Segment Start: Listed entries

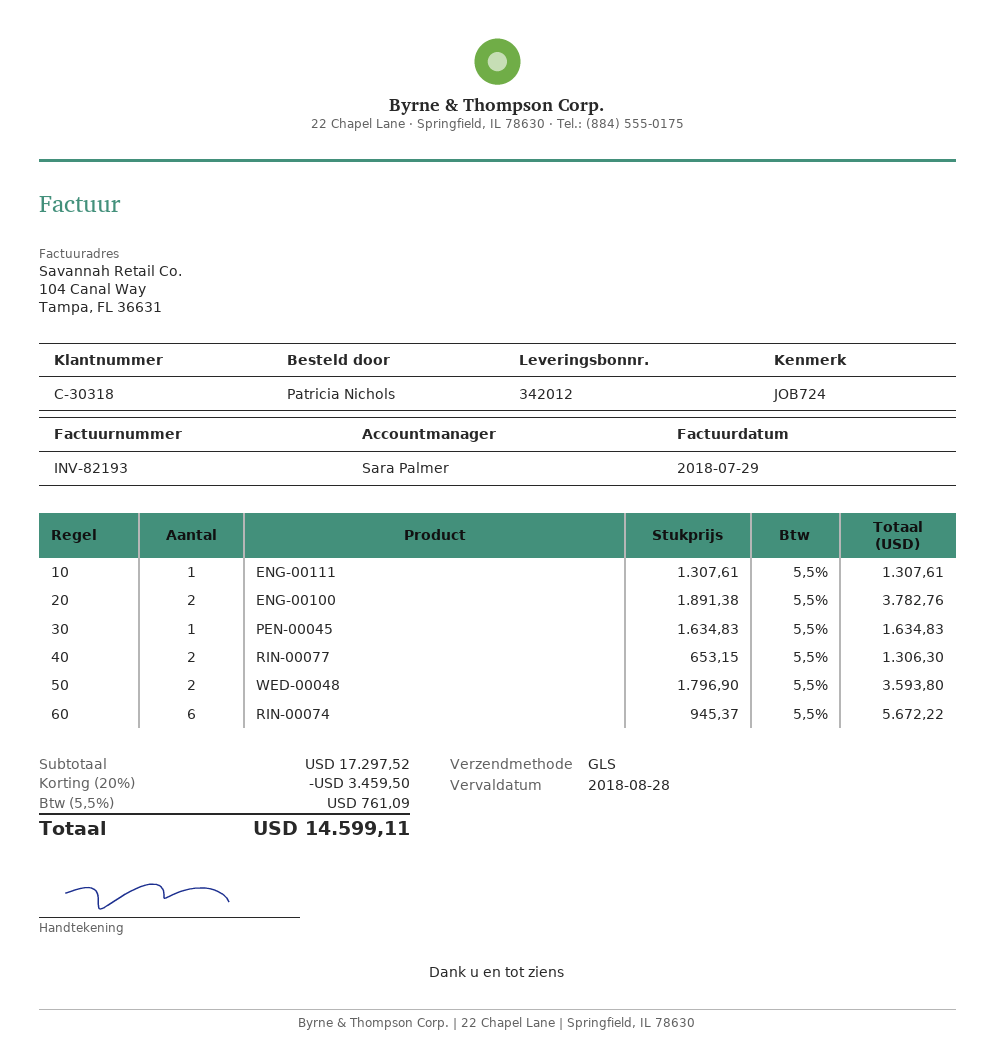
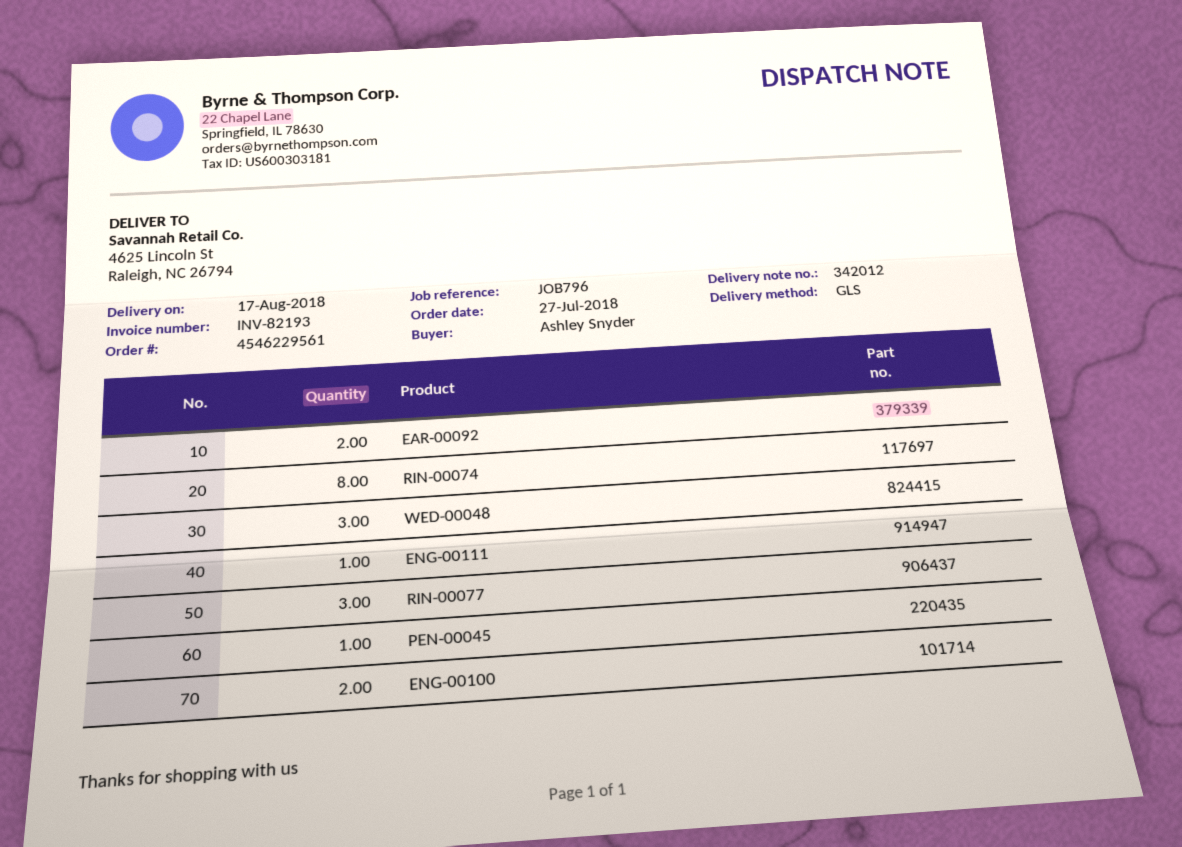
reference: JOB724 -> JOB796
ordered by: Patricia Nichols -> Ashley Snyder
RIN-00077: 2 -> 3
WED-00048: 2 -> 3
RIN-00074: 6 -> 8
EAR-00092: none -> 2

Segment End: Listed entries

Return the complete data unchanged and include none of the pictures.

reference: JOB724 -> JOB796
ordered by: Patricia Nichols -> Ashley Snyder
RIN-00077: 2 -> 3
WED-00048: 2 -> 3
RIN-00074: 6 -> 8
EAR-00092: none -> 2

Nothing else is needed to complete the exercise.